The whole listing needs retyping exactly; keep the pictures out of it.

-- Task data follows --

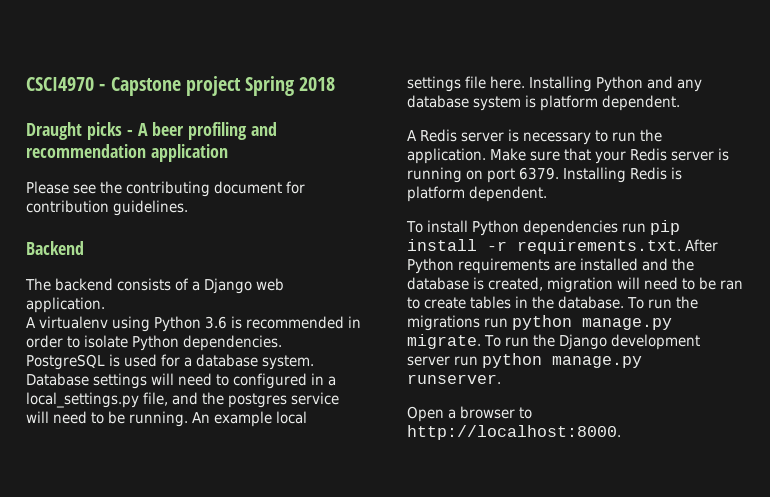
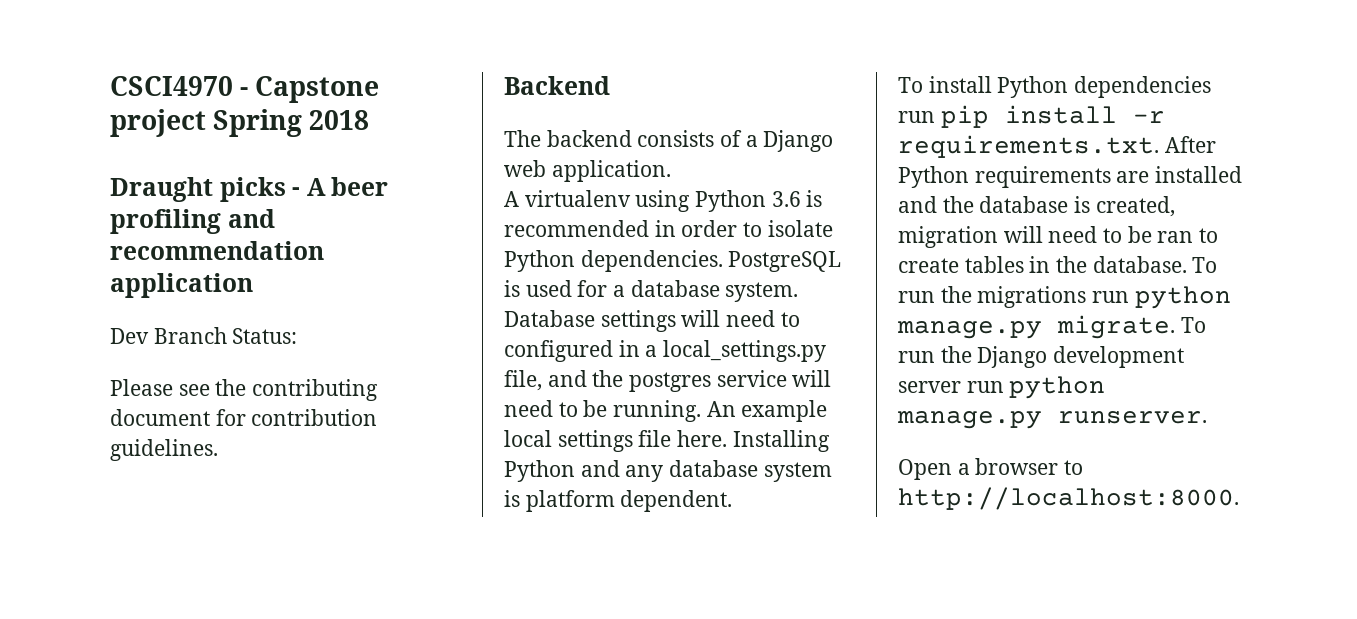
+ Dev Branch Status:
- A Redis server is necessary to run the application. Make sure that your Redis server is running on port 6379. Installing Redis is platform dependent.

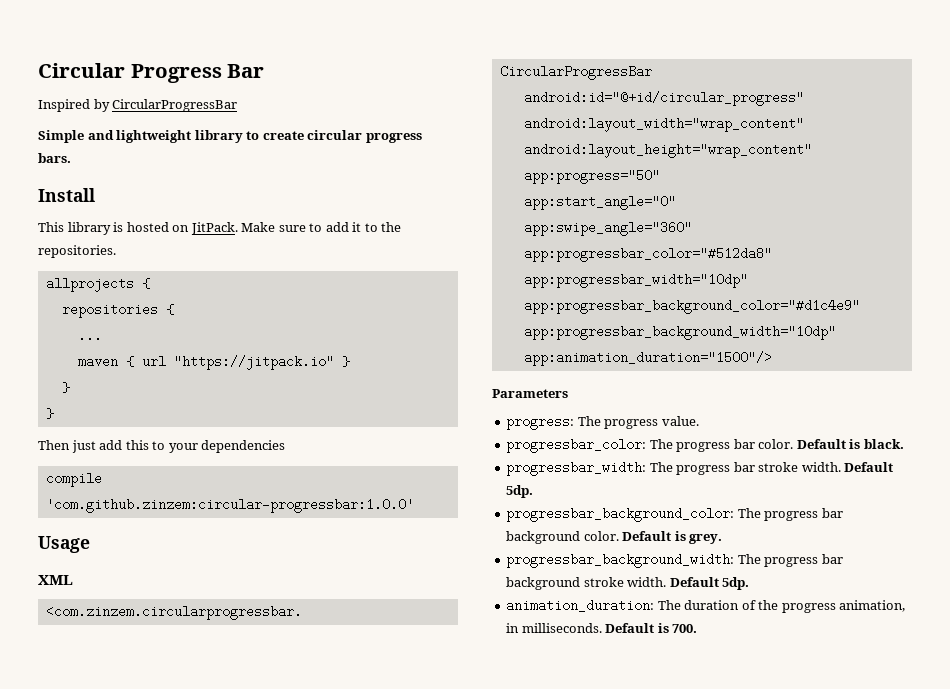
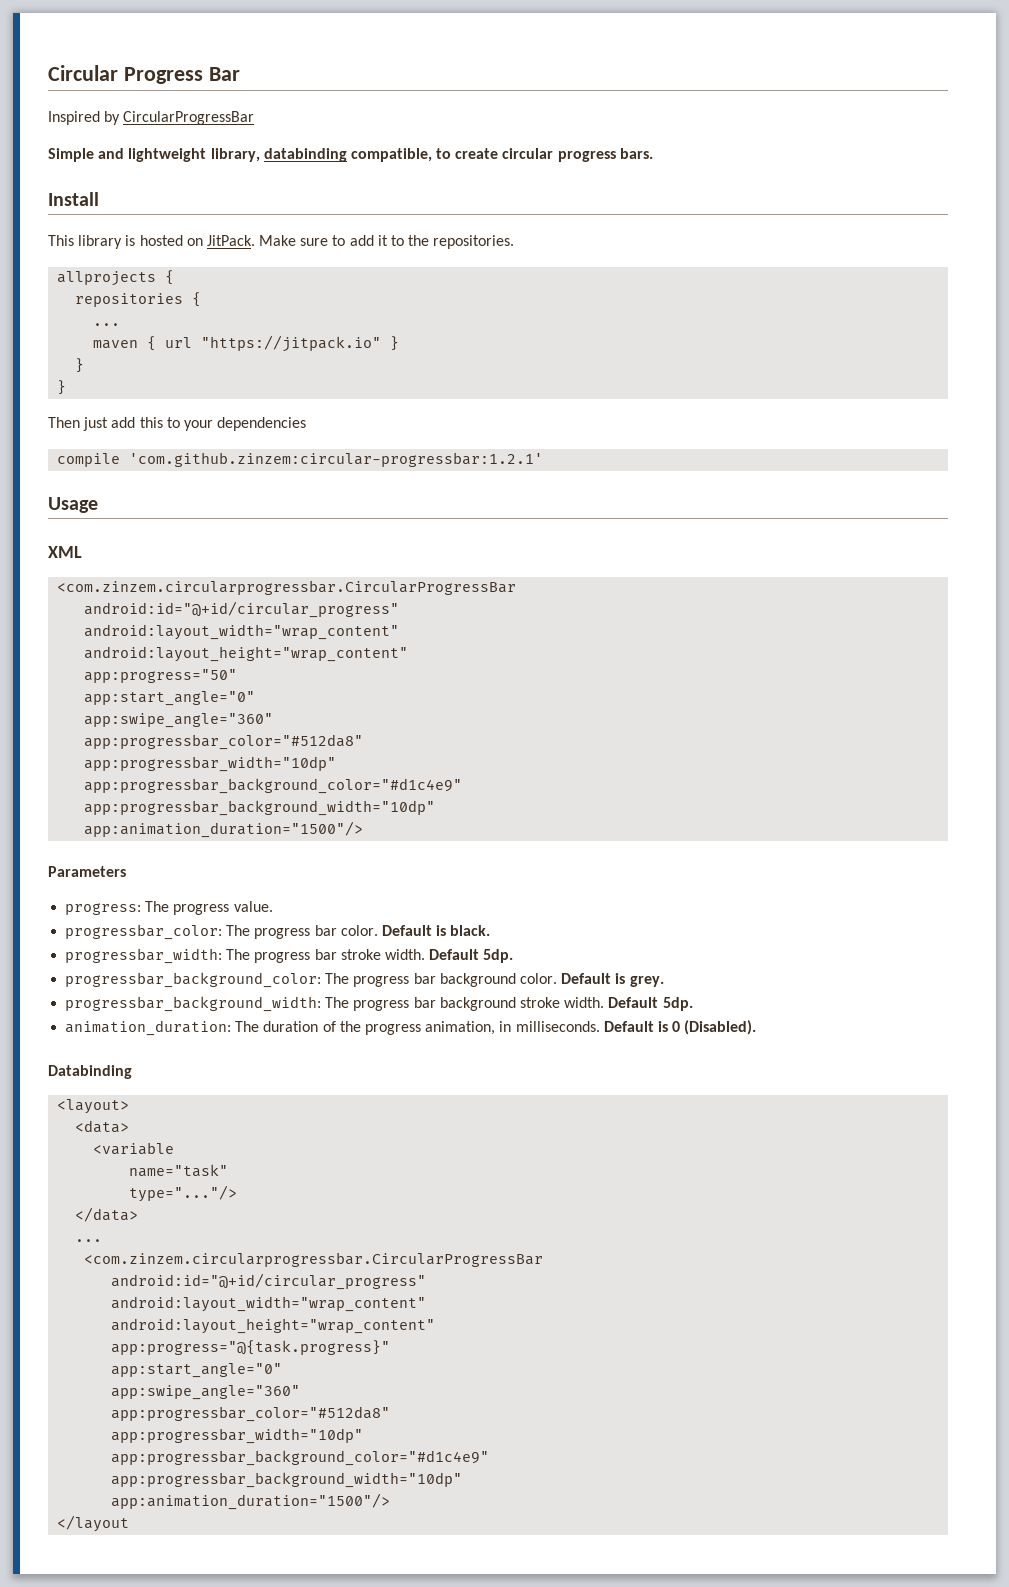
- Simple and lightweight library to create circular progress bars.
+ Simple and lightweight library, databinding compatible, to create circular progress bars.
- compile 'com.github.zinzem:circular-progressbar:1.0.0'
+ compile 'com.github.zinzem:circular-progressbar:1.2.1'
- Default is 700.
+ Default is 0 (Disabled).
+ Databinding
+ <layout>
+ <data>
+ <variable
+ name="task"
+ type="..."/>
+ </data>
+ ...
+ <com.zinzem.circularprogressbar.CircularProgressBar
+ android:id="@+id/circular_progress"
+ android:layout_width="wrap_content"
+ android:layout_height="wrap_content"
+ app:progress="@{task.progress}"
+ app:start_angle="0"
+ app:swipe_angle="360"
+ app:progressbar_color="#512da8"
+ app:progressbar_width="10dp"
+ app:progressbar_background_color="#d1c4e9"
+ app:progressbar_background_width="10dp"
+ app:animation_duration="1500"/>
+ </layout

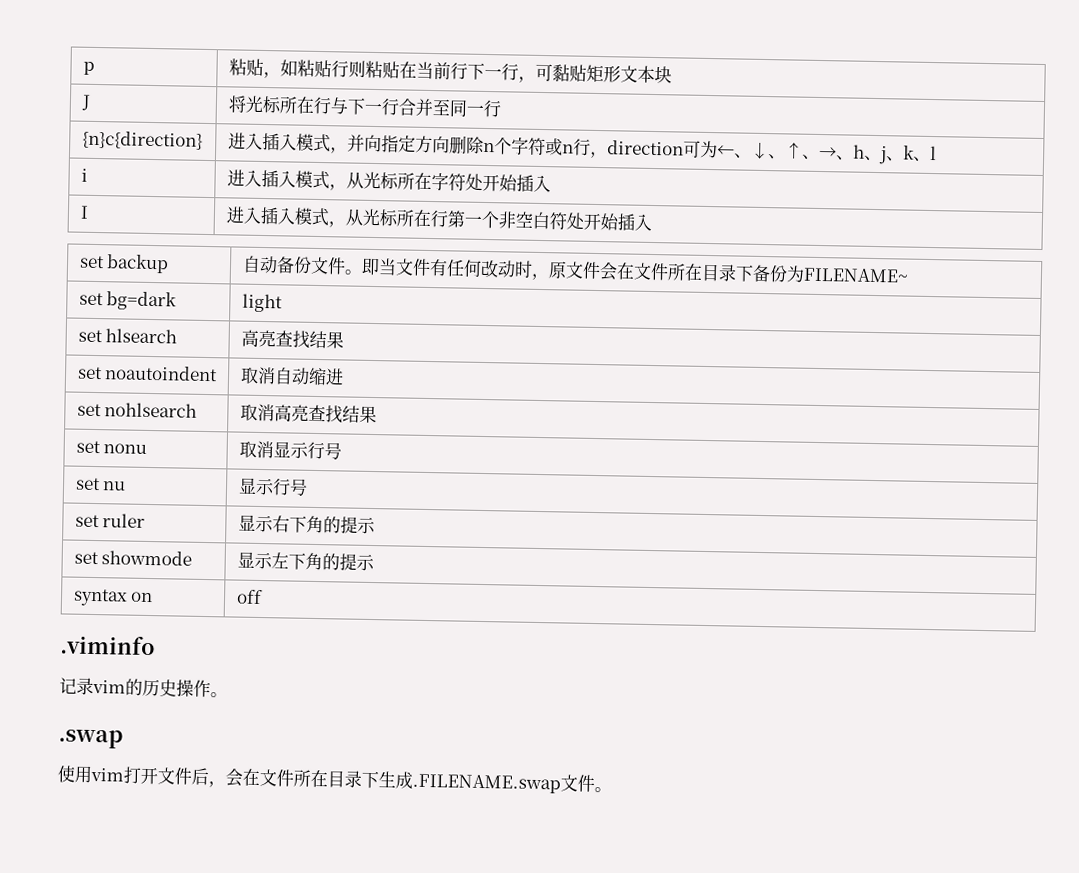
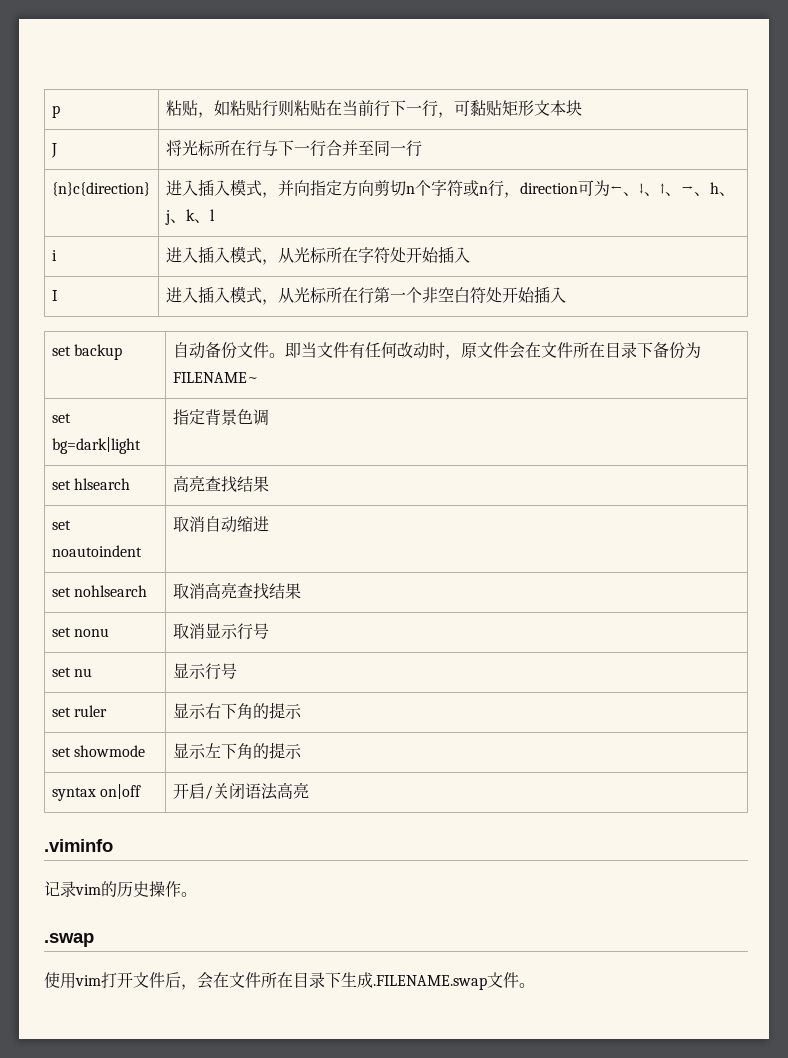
- {n}c{direction} | 进入插入模式，并向指定方向删除n个字符或n行，direction可为←、↓、↑、→、h、j、k、l
+ {n}c{direction} | 进入插入模式，并向指定方向剪切n个字符或n行，direction可为←、↓、↑、→、h、j、k、l
- set bg=dark | light
+ set bg=dark|light | 指定背景色调
- syntax on | off
+ syntax on|off | 开启/关闭语法高亮

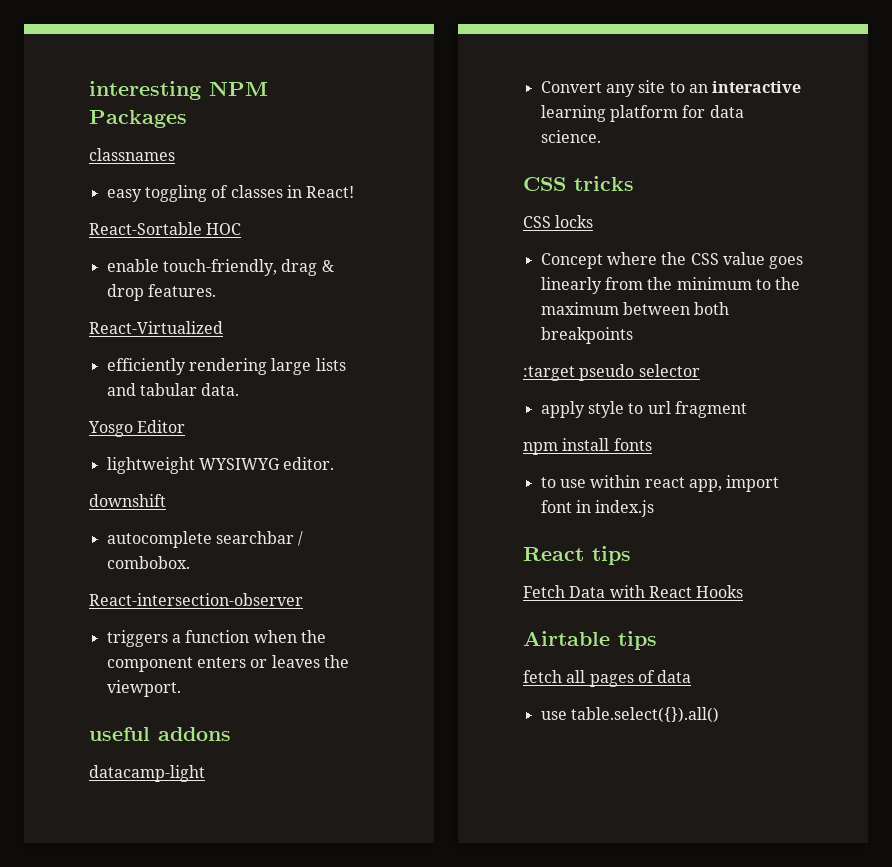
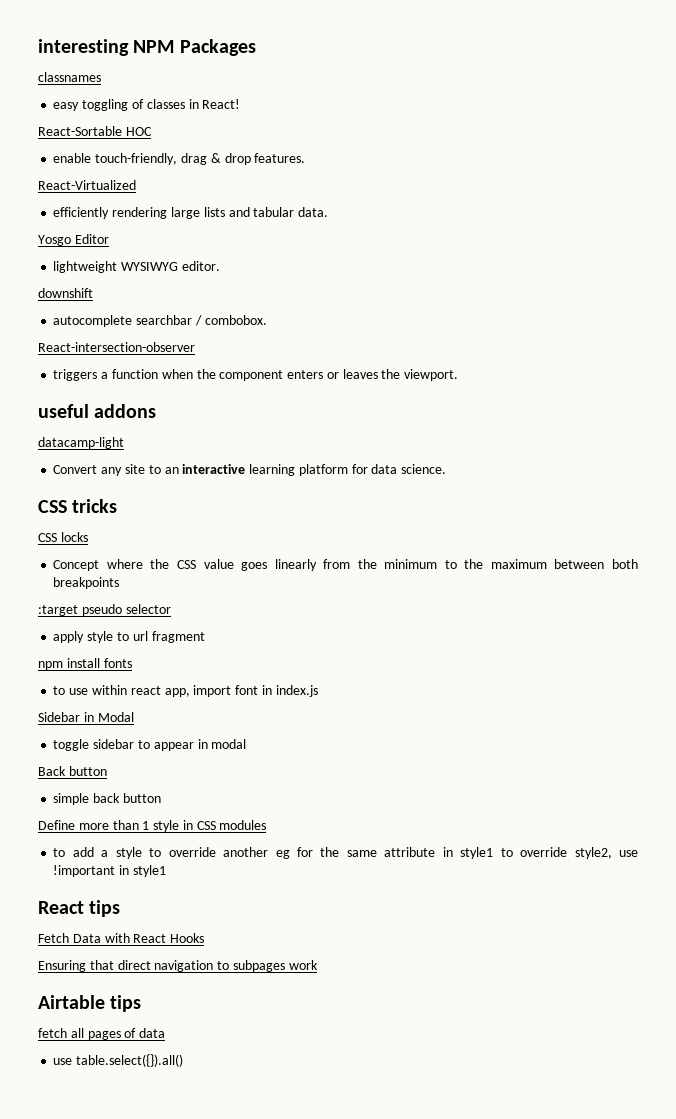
+ Sidebar in Modal
+ toggle sidebar to appear in modal
+ Back button
+ simple back button
+ Define more than 1 style in CSS modules
+ to add a style to override another eg for the same attribute in style1 to override style2, use !important in style1
+ Ensuring that direct navigation to subpages work

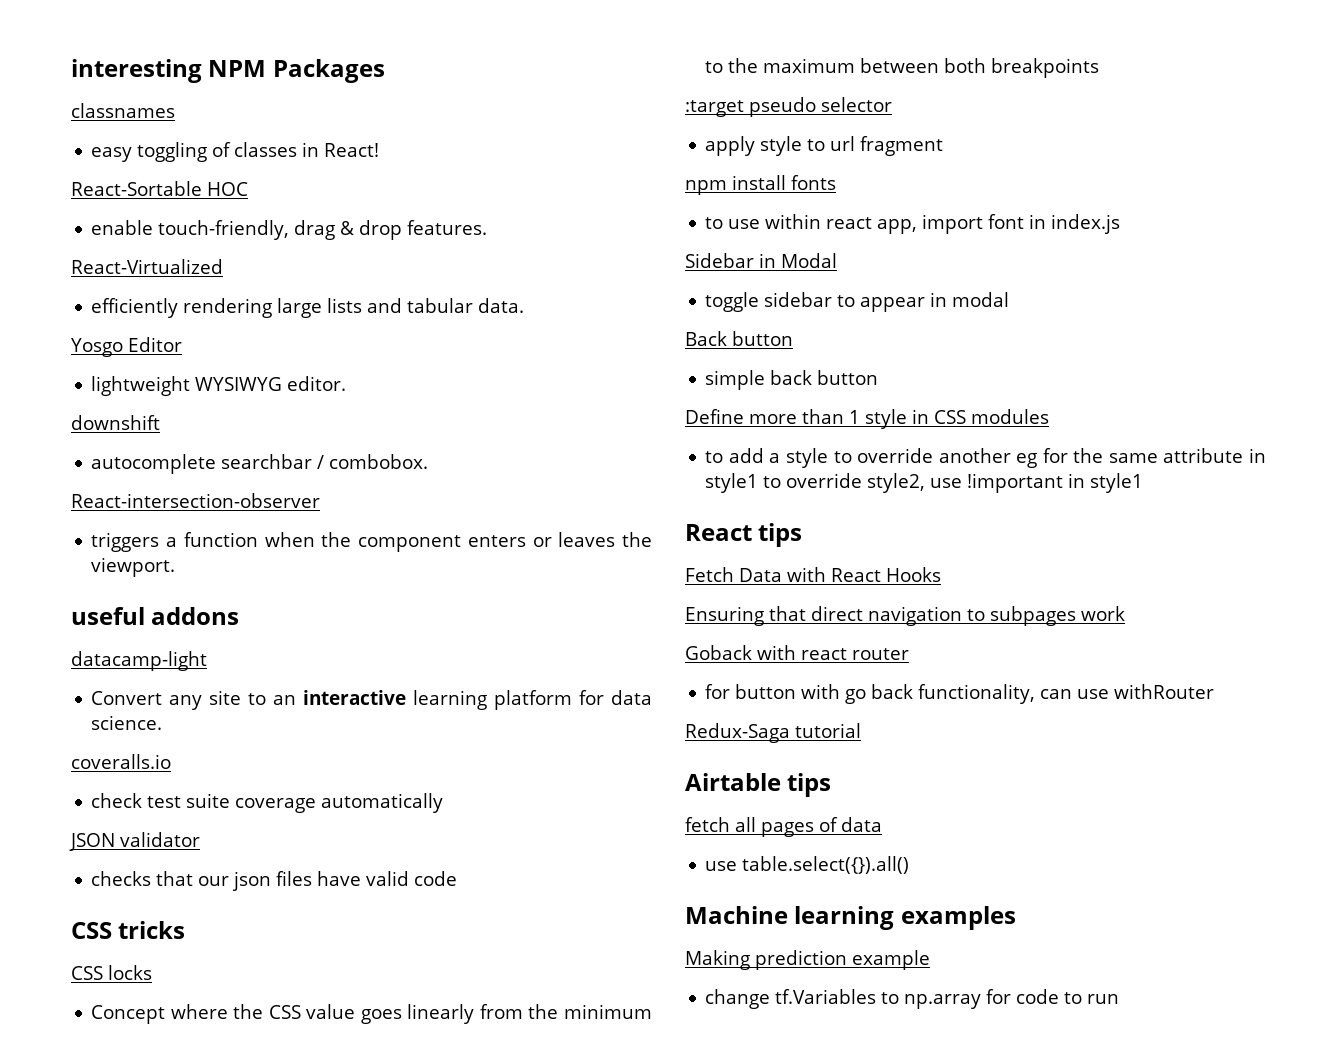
+ coveralls.io
+ check test suite coverage automatically
+ JSON validator
+ checks that our json files have valid code
+ Goback with react router
+ for button with go back functionality, can use withRouter
+ Redux-Saga tutorial
+ Machine learning examples
+ Making prediction example
+ change tf.Variables to np.array for code to run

-- Task data concluded --

Solution for this exercise —
+ Dev Branch Status:
- A Redis server is necessary to run the application. Make sure that your Redis server is running on port 6379. Installing Redis is platform dependent.

- Simple and lightweight library to create circular progress bars.
+ Simple and lightweight library, databinding compatible, to create circular progress bars.
- compile 'com.github.zinzem:circular-progressbar:1.0.0'
+ compile 'com.github.zinzem:circular-progressbar:1.2.1'
- Default is 700.
+ Default is 0 (Disabled).
+ Databinding
+ <layout>
+ <data>
+ <variable
+ name="task"
+ type="..."/>
+ </data>
+ ...
+ <com.zinzem.circularprogressbar.CircularProgressBar
+ android:id="@+id/circular_progress"
+ android:layout_width="wrap_content"
+ android:layout_height="wrap_content"
+ app:progress="@{task.progress}"
+ app:start_angle="0"
+ app:swipe_angle="360"
+ app:progressbar_color="#512da8"
+ app:progressbar_width="10dp"
+ app:progressbar_background_color="#d1c4e9"
+ app:progressbar_background_width="10dp"
+ app:animation_duration="1500"/>
+ </layout

- {n}c{direction} | 进入插入模式，并向指定方向删除n个字符或n行，direction可为←、↓、↑、→、h、j、k、l
+ {n}c{direction} | 进入插入模式，并向指定方向剪切n个字符或n行，direction可为←、↓、↑、→、h、j、k、l
- set bg=dark | light
+ set bg=dark|light | 指定背景色调
- syntax on | off
+ syntax on|off | 开启/关闭语法高亮

+ Sidebar in Modal
+ toggle sidebar to appear in modal
+ Back button
+ simple back button
+ Define more than 1 style in CSS modules
+ to add a style to override another eg for the same attribute in style1 to override style2, use !important in style1
+ Ensuring that direct navigation to subpages work

+ coveralls.io
+ check test suite coverage automatically
+ JSON validator
+ checks that our json files have valid code
+ Goback with react router
+ for button with go back functionality, can use withRouter
+ Redux-Saga tutorial
+ Machine learning examples
+ Making prediction example
+ change tf.Variables to np.array for code to run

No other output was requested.